ETHICAL CONCERNS PREVENT SOME TESTS

The ethical status of the cells is also likely to be a matter of discussion. They cannot become a fetus, as their blastocyst no longer exists, yet they are very similar, if not identical, to the 20 or so primordial cells from which the embryo develops.

Both research groups refer to their cells as "pluripotent" because, when injected into a mouse with no immune system, the cells develop into many of the major tissues of the body. The tissues are disorganized and do not develop into a normal embryo.

The cells may also be "totipotent," meaning they can form every one of the body's cell types. The test for totipotency, developed with mouse embryonic stem cells, is to inject stem cells into another blastocyst. A normal mouse will usually develop, but it is composed of a patchwork of cells, some from the blastocyst and some from the injected embryonic stem cells, proving the stem cells retain all their powers.

It would be unethical to perform such an experiment on people, but if it could be done, it seems likely that the human embryonic cells cultured by the researchers would also prove to be totipotent. If so, they may be capable in principle of contributing to the generation of a new individual.

But ethicists say great care must be taken in work involving human embryonic cells.

"Any time you take a cell off a blastocyst, that cell could be used itself to create a human being, so some groups in our society believe in making it transplantable you have derailed it into becoming a kidney or some other tissue," Dr. Lori Andrews, an expert on the laws governing reproductive technology at the Chicago Kent College of Law, said.

"Some researchers say, 'It's just a bunch of cells, why should people care?' But that totally avoids the fact that some people do care, and I'm concerned that if the researchers don't take into consideration the variety of viewpoints about embryos, they might ultimately end up with more restrictive regulations."

Geron, which has exclusive licenses to use the cells, under patents held by the researchers' universities, says it regards them as qualitatively different from other cells used in research.

"Because these cells are derived from human blastocysts there is a moral authority here, so we take these cells seriously," Dr. Okarma, of Geron, said.

Dr. Okarma said he believes that use of the cells is justified because they are something less than a living embryo, and life-saving treatments may be derived from them. "We are not saying the ends justify the means, but that given that the moral authority of these cells is subordinate to that of the embryo, the work we contemplate with them is appropriate," he said.

But Dr. Gearhart said he did not consider the cells that he and Dr. Thomson have isolated to have a special moral status because "they cannot form a fetus -- you cannot take one of these cells and form a being out of it."

Still, Dr. Gearhart said he would not argue with the view of Dr. Okarma at Geron that the cells had a different standing from ordinary cells. Dr. Johnson, too, said that they were "special cells."

Dr. Kevin T. Fitzgerald, a geneticist and Jesuit priest at Loyola University Medical School, said that if the human embryonic stem cells are totipotent, "then you are disrupting the viability of life and we are back to the question of how to justify destroying life for the purposes of scientific advancement."
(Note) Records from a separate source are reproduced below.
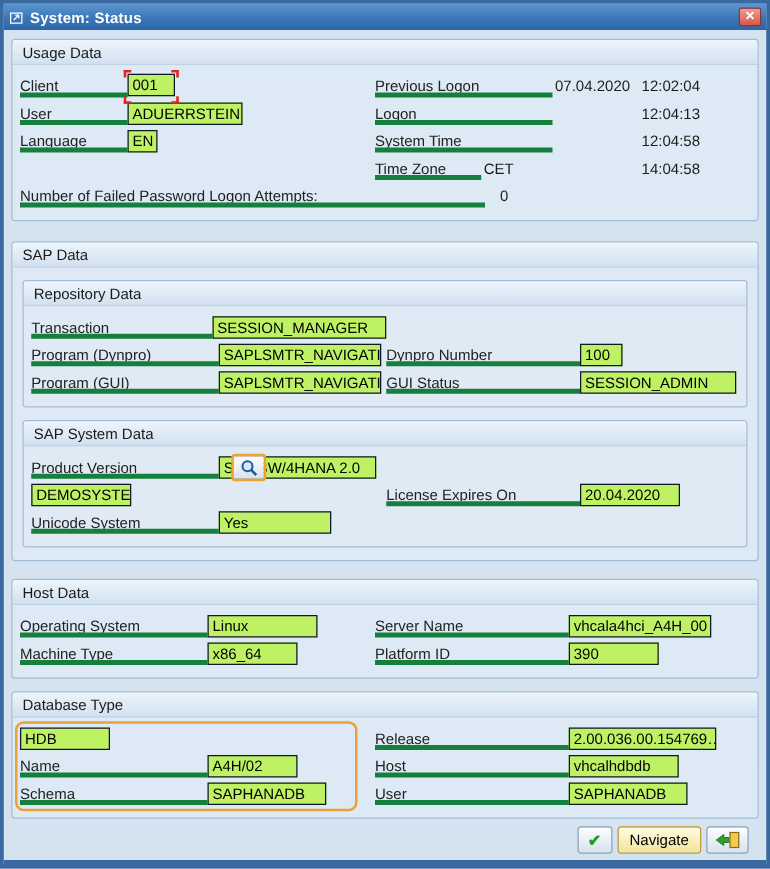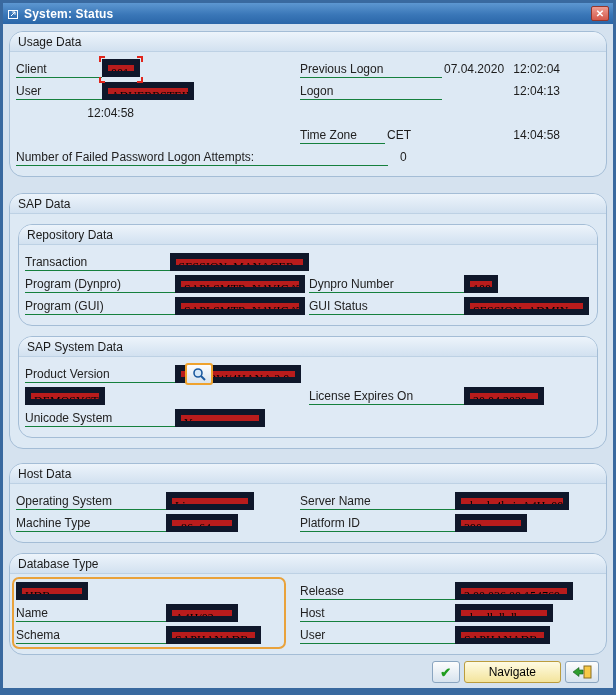--- a/index.html
+++ b/index.html
@@ -31,7 +31,7 @@
   .body { flex:1; padding:7px 6px 0 6px; display:flex; flex-direction:column; }
 
   .groupbox {
-    border:1px solid #a4bdd6; border-radius:14px;
+    border:1px solid #a4bdd6; border-radius:3px;
     background:#dde9f4; overflow:hidden;
   }
   .groupbox-title {

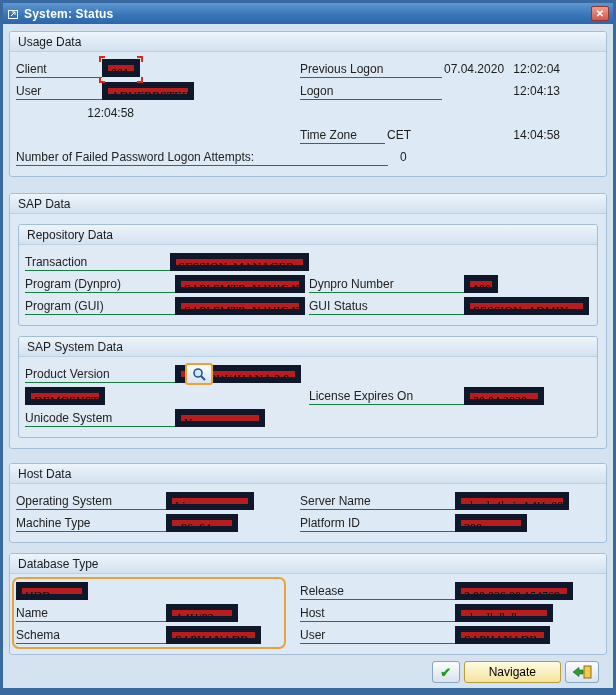--- a/index.html
+++ b/index.html
@@ -46,7 +46,7 @@
   .row { display:flex; align-items:center; height:22px; }
   .left { width:284px; display:flex; align-items:center; flex:0 0 284px; }
   .lbl {
-    border-bottom:1px solid #15803d;
+    border-bottom:4px solid #15803d;
     height:17px; line-height:16px;
     color:#222; white-space:nowrap; overflow:hidden;
   }

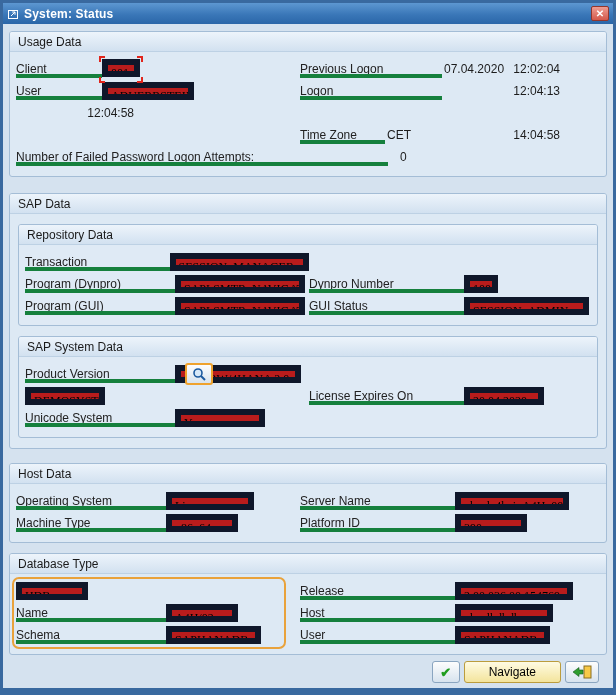--- a/index.html
+++ b/index.html
@@ -51,9 +51,9 @@
     color:#222; white-space:nowrap; overflow:hidden;
   }
   .fld {
-    background:#b91c1c; border:6px solid #0f172a;
+    background:#bef264; border:1px solid #0f172a;
     height:18px; line-height:16px; padding:0 3px;
-    white-space:nowrap; overflow:hidden; color:#000;font-family:Liberation Serif, serif;
+    white-space:nowrap; overflow:hidden; color:#000;
   }
   .val { padding:0 2px; white-space:nowrap; }
   .t { text-align:right; }

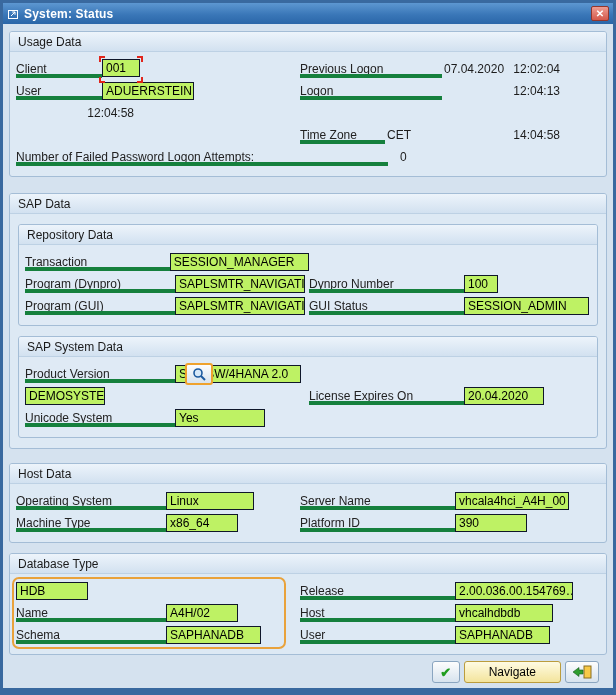--- a/index.html
+++ b/index.html
@@ -138,6 +138,10 @@
           <span class="val t" style="width:56px">12:04:13</span>
         </div>
         <div class="row">
+          <div class="left">
+            <span class="lbl" style="width:86px">Language</span>
+            <span class="fld" style="width:24px">EN</span>
+          </div>
           <span class="val" style="width:64px"></span>
           <span class="val t" style="width:56px">12:04:58</span>
         </div>

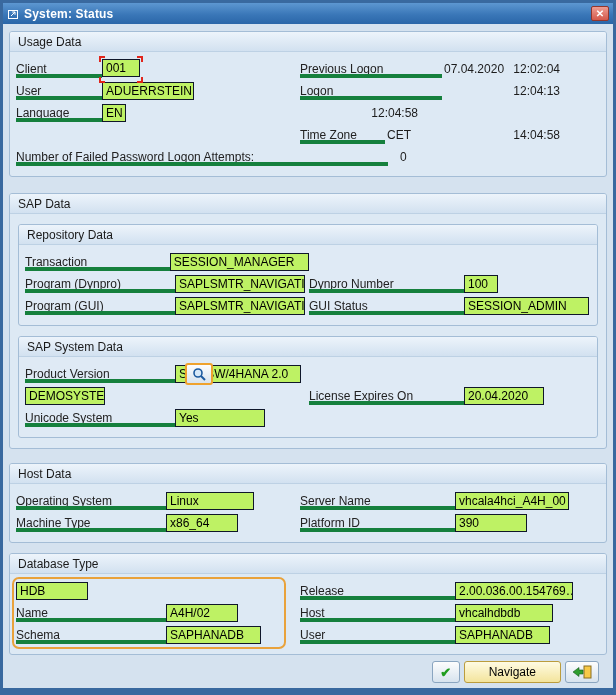--- a/index.html
+++ b/index.html
@@ -142,6 +142,7 @@
             <span class="lbl" style="width:86px">Language</span>
             <span class="fld" style="width:24px">EN</span>
           </div>
+          <span class="lbl" style="width:142px">System Time</span>
           <span class="val" style="width:64px"></span>
           <span class="val t" style="width:56px">12:04:58</span>
         </div>

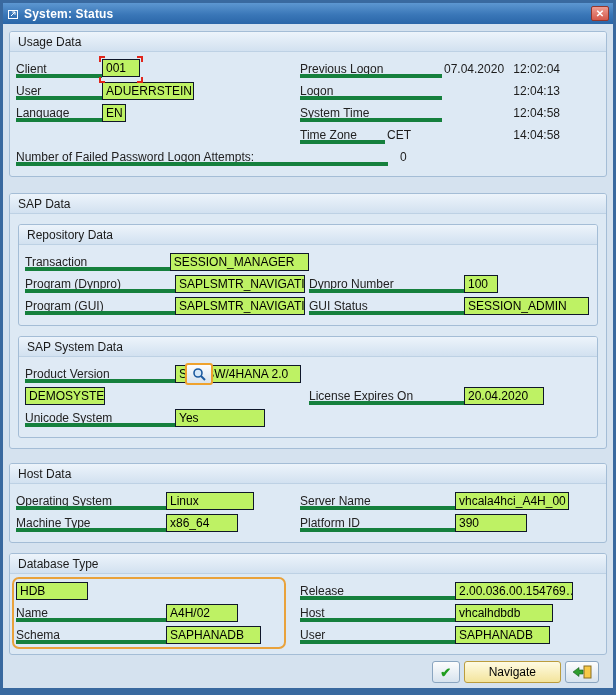--- a/index.html
+++ b/index.html
@@ -266,7 +266,7 @@
             <span class="fld" style="width:72px">A4H/02</span>
           </div>
           <span class="lbl" style="width:155px">Host</span>
-          <span class="fld" style="width:98px">vhcalhdbdb</span>
+          <span class="fld" style="width:88px">vhcalhdbdb</span>
         </div>
         <div class="row">
           <div class="left">

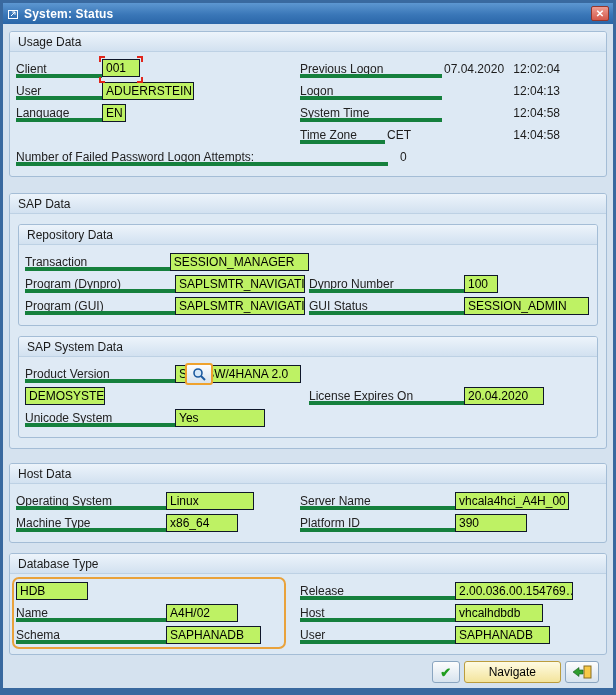--- a/index.html
+++ b/index.html
@@ -69,7 +69,7 @@
     height:22px; display:inline-flex; align-items:center; justify-content:center;
     background:linear-gradient(180deg,#fdfdfd,#d7e3ee);
     border:1px solid #8aa5c0; border-radius:3px;
-    padding:0 24px; font-size:12px; cursor:pointer;
+    padding:0 9px; font-size:12px; cursor:pointer;
     font-family:"Liberation Sans", sans-serif;
   }
   .icon-btn { width:28px; padding:0; }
The new cells may well reawaken fears of human cloning, although many ethicists have now come around to believing that the public's fears, despite science fiction writers' portrayal of clonal armies of frenzied despots, are largely beside the point. Many experts now predict human cloning is more likely to end up as a rare treatment offered in fertility clinics, no different from others like in-vitro fertilization and egg donation in that they were first bitterly denounced and are now regarded as routine.

"Human cloning will likely also be accepted once it becomes a reality. Most of today's ethical arguments against it were previously used against in-vitro fertilization and turned out to be false," writes Dorothy C. Wertz, a bioethicist at the Shriver Center, in the current issue of Gene Letter.

The availability of human embryonic stem cells suggests a quite different possibility to biologists, who are well aware of how mouse embryonic stem cells have long been used to generate genetically altered mice.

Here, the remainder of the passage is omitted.